If the first exemplary action Christ took was to divest himself of something valuable (more on that in a moment), the second action was to humble himself (Php 2.7); as the NASB puts it, he “emptied Himself, taking the form of a bond-servant, and being made in the likeness of men.”
As I noted last time, the theology gets a little complicated here. Paul says that Christ “emptied himself.” Emptied himself of what? What did he throw overboard on the way from heaven to earth?
Did he give up his equality with God—his deity?
Well, we know that can’t be right, for several reasons. As a visible, corporeal human being, he said, “Before Abraham was, I am” (Jn 8.58). He perfectly revealed the Father (Jn 14.9; Col 1.15; Heb 1.3). The fullness of the Godhead was in him bodily (Col 2.9). He was God with us (Mt 1.23). One of his disciples called him God, and he didn’t correct him (Jn 20.28). He forgave sins (Mk 2.7). He offered an infinite sacrifice, sufficient for all the sins of all the humans who have ever lived.
Only God could do those things.
So how did he empty himself? What did he throw overboard?
Our passage doesn’t actually say that he threw anything overboard; it says that “he emptied himself” by “taking the form of a bondservant, and being made in the likeness of men” (Php. 2.7). He didn’t lose anything he had; he added something burdensome.
Perhaps you’ve had the experience of running a three-legged race. (I’ll bet it was at a church picnic, wasn’t it?).
How was your time in the 40 in that race? Better or worse than usual?
Worse?! How could that be? You had an extra leg, didn’t you?
In this case, having an extra leg doesn’t make you faster. It’s an added burden.
I said last time that no metaphors about God work perfectly, and the three-legged race is deficient as well—Jesus’ act of bearing both human and divine natures simultaneously was (and is) not clumsy or comical—but it serves well enough for our purpose. He took on a human nature, and that weighed him down in some sense. As Darrell Bock has observed, the incarnation “was subtraction by humble addition”; and as we learned in elementary school, subtraction is simply the addition of a negative number.
So Christ, valuing our need more than himself, refused to view his equality with God as something he had to hold and protect, but took the drastic step of becoming a man, becoming in form like a slave. That step had eternal ramifications for him as well as us. He is still a man, with a body, apparently forever bearing the scars (Jn 20.27) of his corporeal humiliation. That move did not cost him his equality with God, but it did cost him a lifetime of humiliation, disgust, and pain.
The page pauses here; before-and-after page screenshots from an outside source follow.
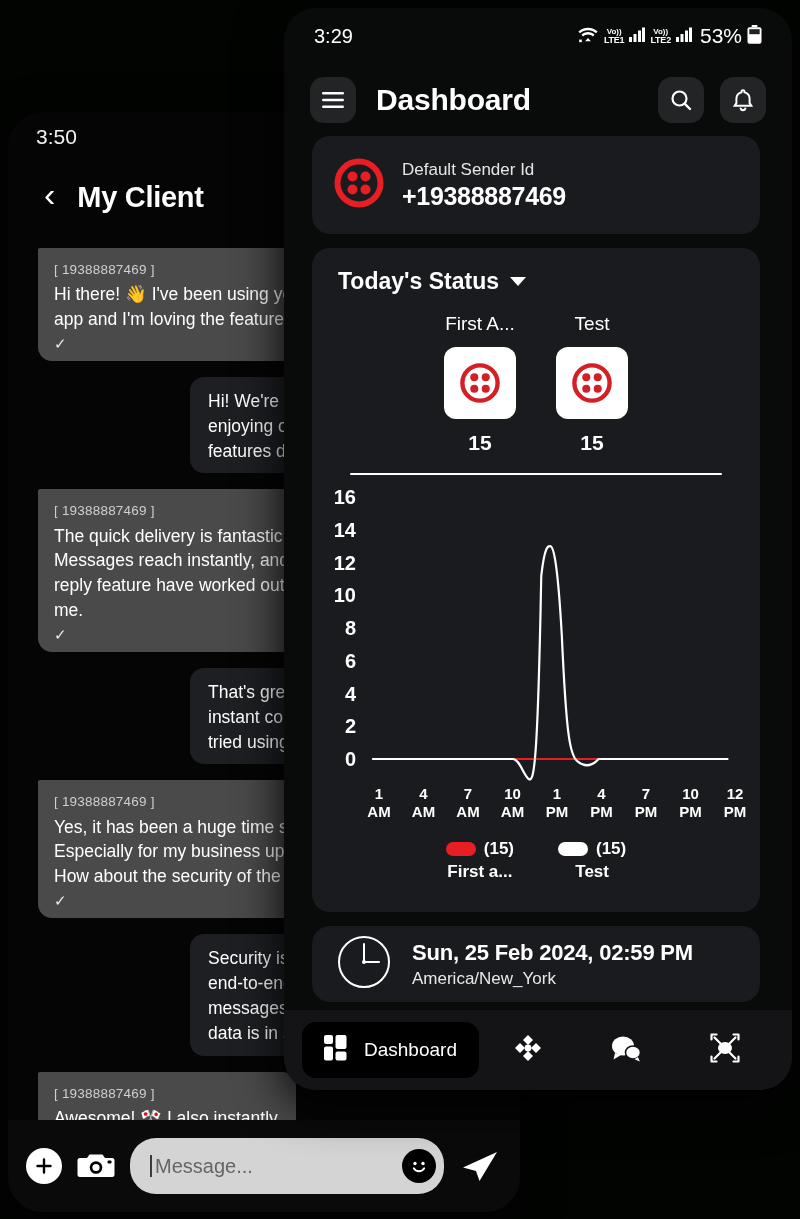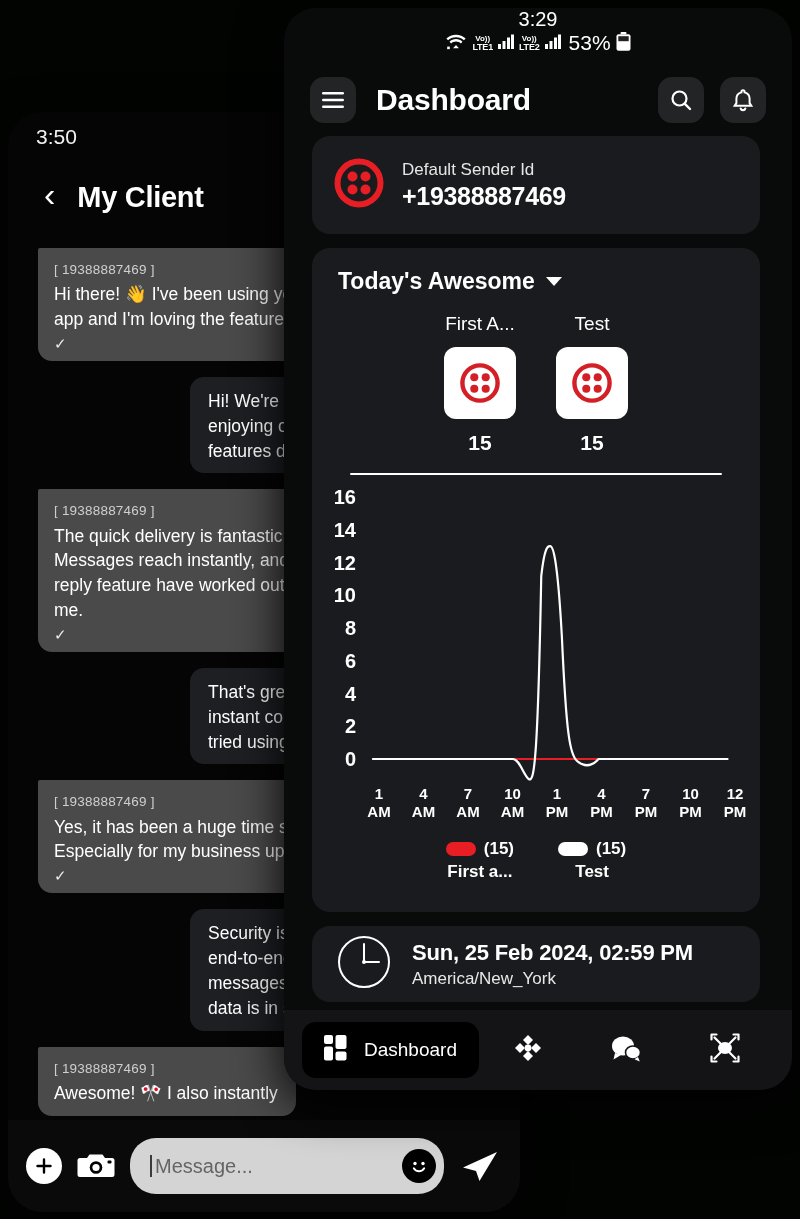"3:29" .r-status { flex-direction: column -> none; justify-content: flex-start -> space-between }
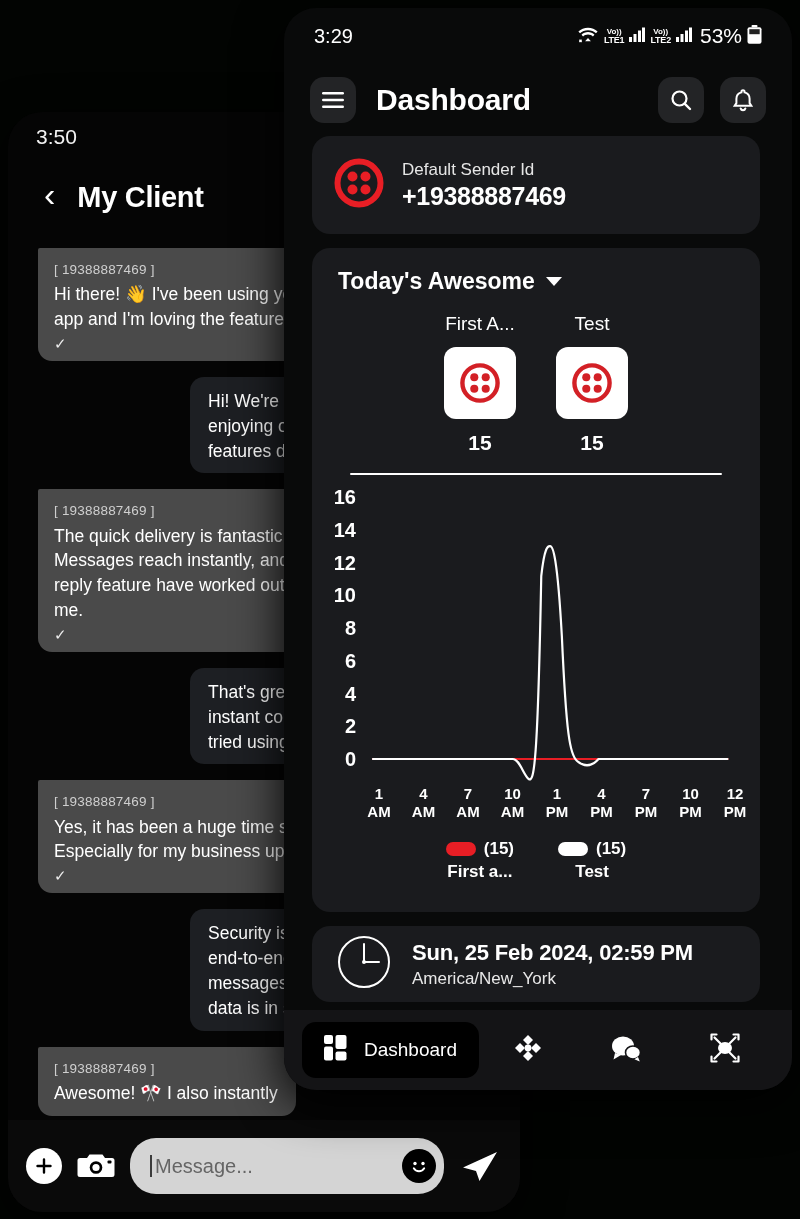"Today's Awesome" div.t { text: Awesome -> Status }
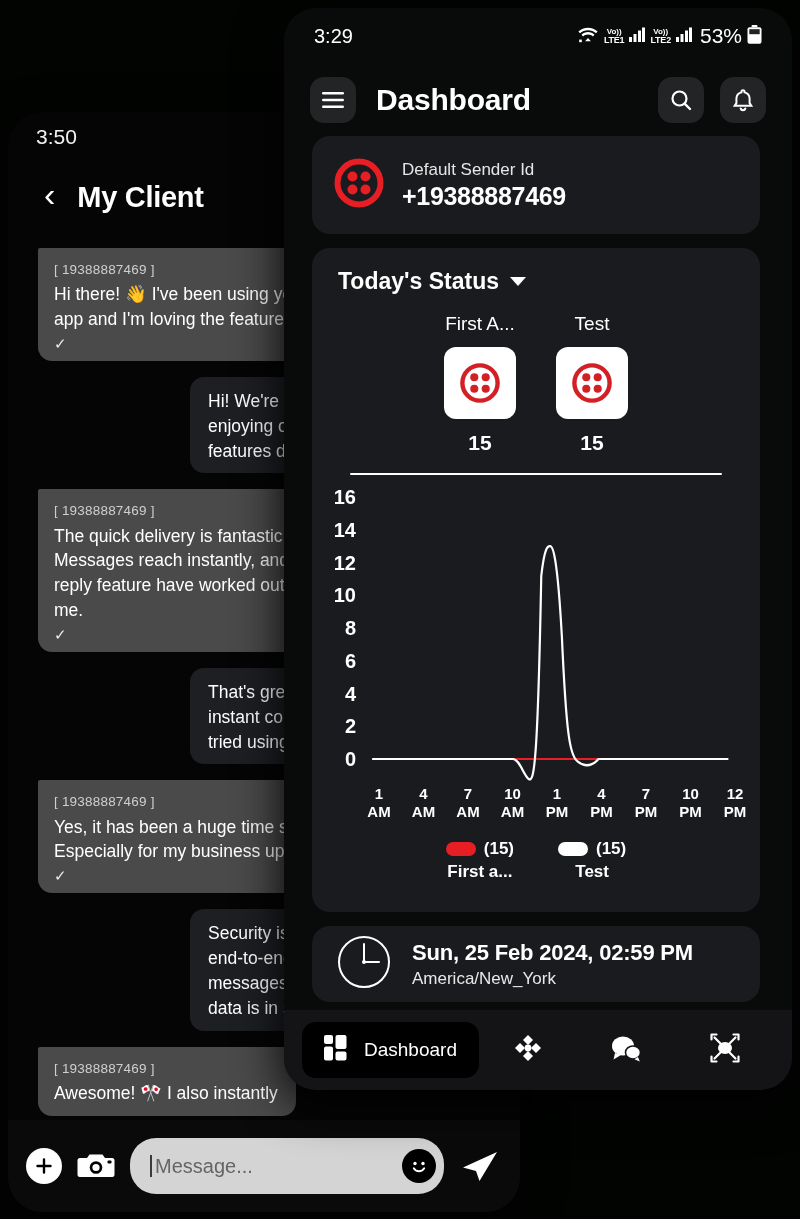"How about the security of" div.clip { html: none -> <div>How about the security of the</div> }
If you’re a believer, sacrificing yourself for others is not going to cost you anything eternal; you’ll still be God’s child, and you’ll still be secure in his love. But it will cost you other things, including your own will and your own way. It’ll probably cost you some respect, and it may even cost you some money. For some, it has even cost them their life. But if you take Jesus’ view, you won’t value those things, certainly not more than following his example.
Get low. Humble yourself. Set aside things you care too much about. Rest in the confidence of God’s plan and care for you, and take some risks.